» PROBLEM TO SOLVE
Transcribe, with complete accuracy, all of the entries below except for the pictures.

━━ PROVIDED INFORMATION ━━

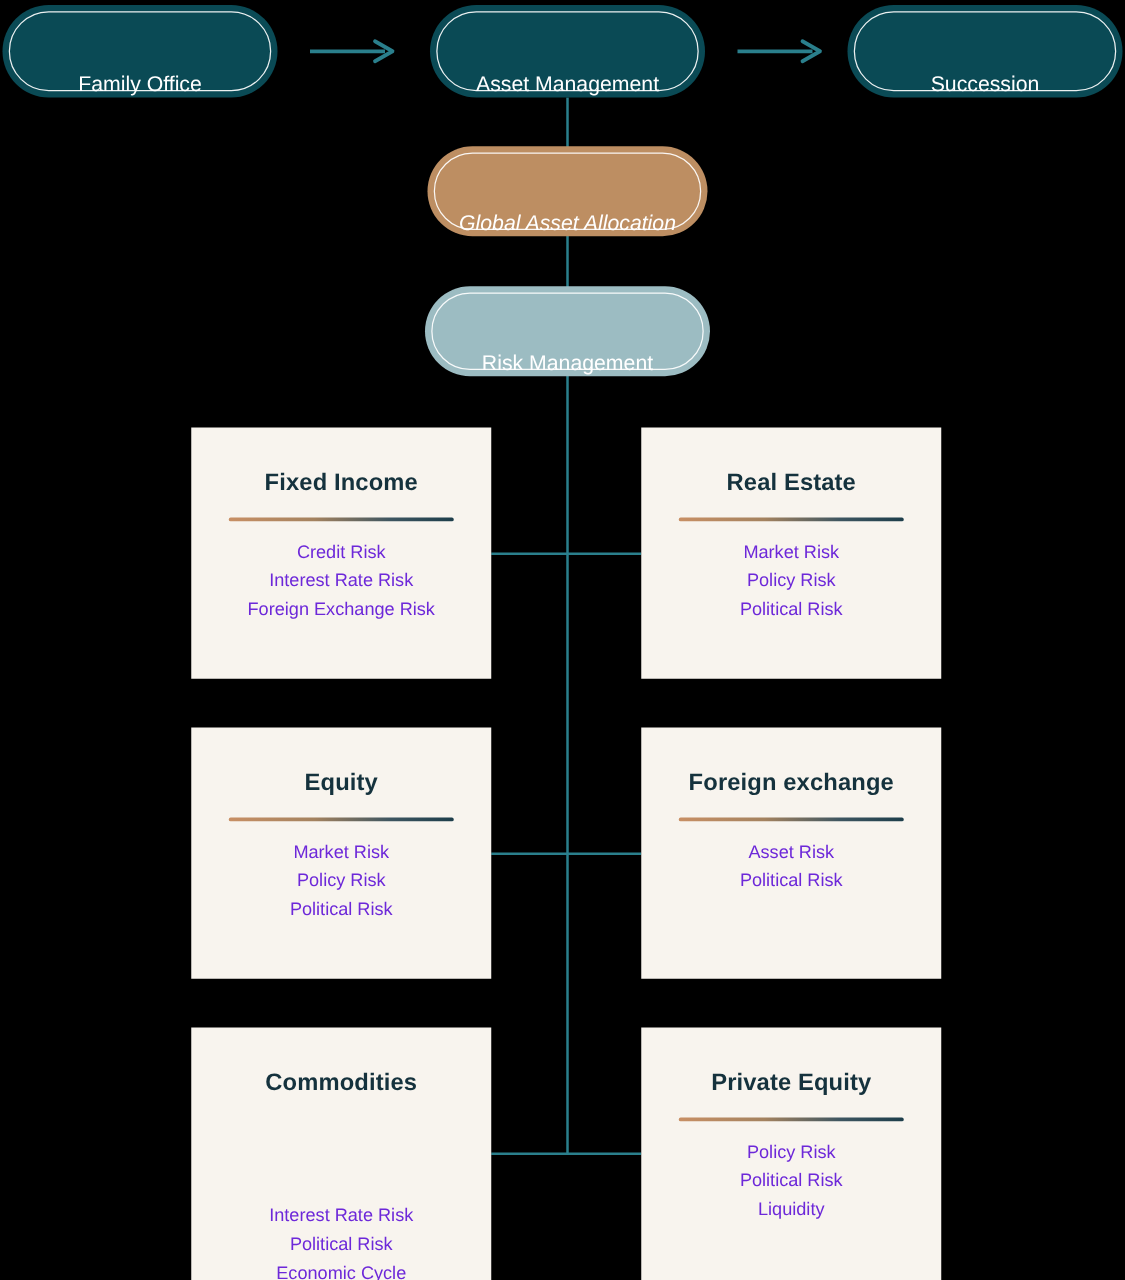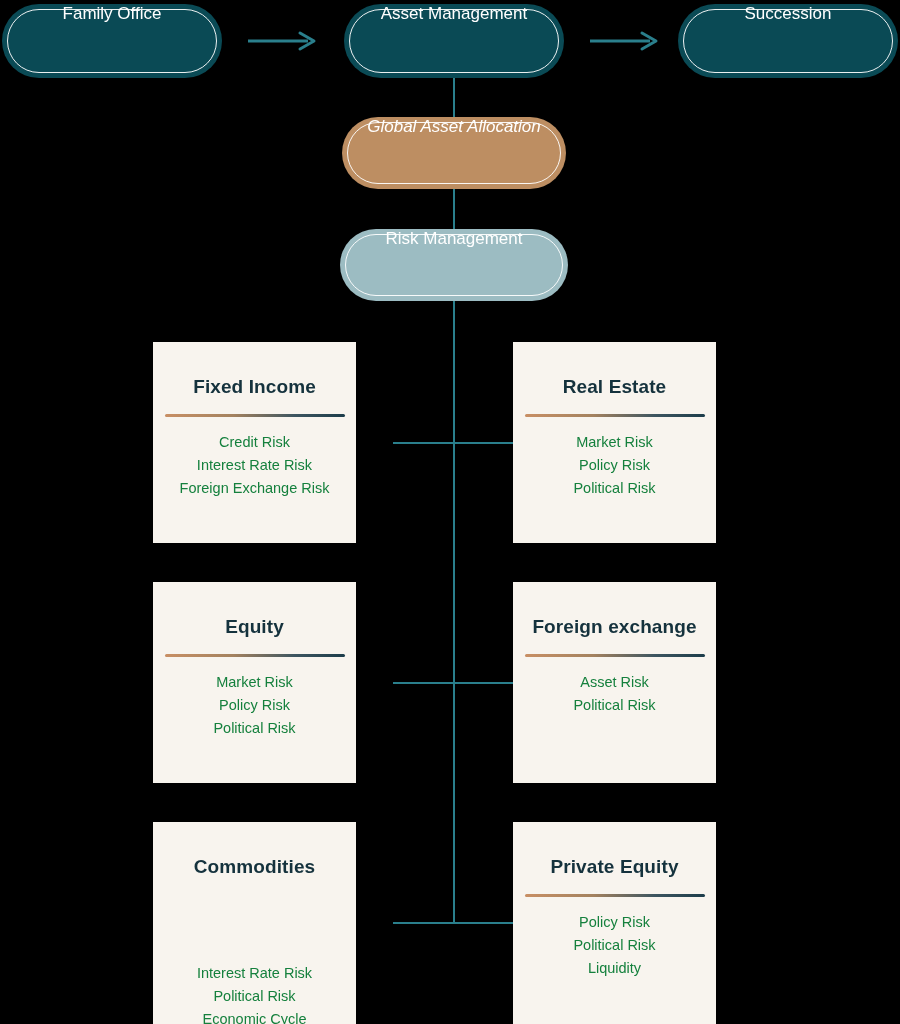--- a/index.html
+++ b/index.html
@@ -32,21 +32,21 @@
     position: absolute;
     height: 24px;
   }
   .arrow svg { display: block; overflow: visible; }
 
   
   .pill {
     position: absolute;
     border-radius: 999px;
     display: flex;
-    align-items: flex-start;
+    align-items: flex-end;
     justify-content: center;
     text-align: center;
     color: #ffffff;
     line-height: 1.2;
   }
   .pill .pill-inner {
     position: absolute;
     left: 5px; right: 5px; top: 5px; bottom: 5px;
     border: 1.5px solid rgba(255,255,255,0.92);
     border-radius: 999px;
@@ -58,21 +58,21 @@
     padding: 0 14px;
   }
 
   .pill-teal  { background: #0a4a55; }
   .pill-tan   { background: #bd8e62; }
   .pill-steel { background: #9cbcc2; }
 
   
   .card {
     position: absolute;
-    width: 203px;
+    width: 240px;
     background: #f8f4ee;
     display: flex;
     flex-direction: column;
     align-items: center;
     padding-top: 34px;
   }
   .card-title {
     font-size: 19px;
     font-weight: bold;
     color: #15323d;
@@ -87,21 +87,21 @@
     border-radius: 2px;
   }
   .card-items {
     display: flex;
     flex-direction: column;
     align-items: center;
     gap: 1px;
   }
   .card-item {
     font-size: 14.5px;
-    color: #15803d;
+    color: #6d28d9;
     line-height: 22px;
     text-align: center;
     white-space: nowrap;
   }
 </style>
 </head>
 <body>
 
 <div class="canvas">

━━━

» YOUR RESPONSE
--- a/index.html
+++ b/index.html
@@ -32,21 +32,21 @@
     position: absolute;
     height: 24px;
   }
   .arrow svg { display: block; overflow: visible; }
 
   
   .pill {
     position: absolute;
     border-radius: 999px;
     display: flex;
-    align-items: flex-start;
+    align-items: flex-end;
     justify-content: center;
     text-align: center;
     color: #ffffff;
     line-height: 1.2;
   }
   .pill .pill-inner {
     position: absolute;
     left: 5px; right: 5px; top: 5px; bottom: 5px;
     border: 1.5px solid rgba(255,255,255,0.92);
     border-radius: 999px;
@@ -58,21 +58,21 @@
     padding: 0 14px;
   }
 
   .pill-teal  { background: #0a4a55; }
   .pill-tan   { background: #bd8e62; }
   .pill-steel { background: #9cbcc2; }
 
   
   .card {
     position: absolute;
-    width: 203px;
+    width: 240px;
     background: #f8f4ee;
     display: flex;
     flex-direction: column;
     align-items: center;
     padding-top: 34px;
   }
   .card-title {
     font-size: 19px;
     font-weight: bold;
     color: #15323d;
@@ -87,21 +87,21 @@
     border-radius: 2px;
   }
   .card-items {
     display: flex;
     flex-direction: column;
     align-items: center;
     gap: 1px;
   }
   .card-item {
     font-size: 14.5px;
-    color: #15803d;
+    color: #6d28d9;
     line-height: 22px;
     text-align: center;
     white-space: nowrap;
   }
 </style>
 </head>
 <body>
 
 <div class="canvas">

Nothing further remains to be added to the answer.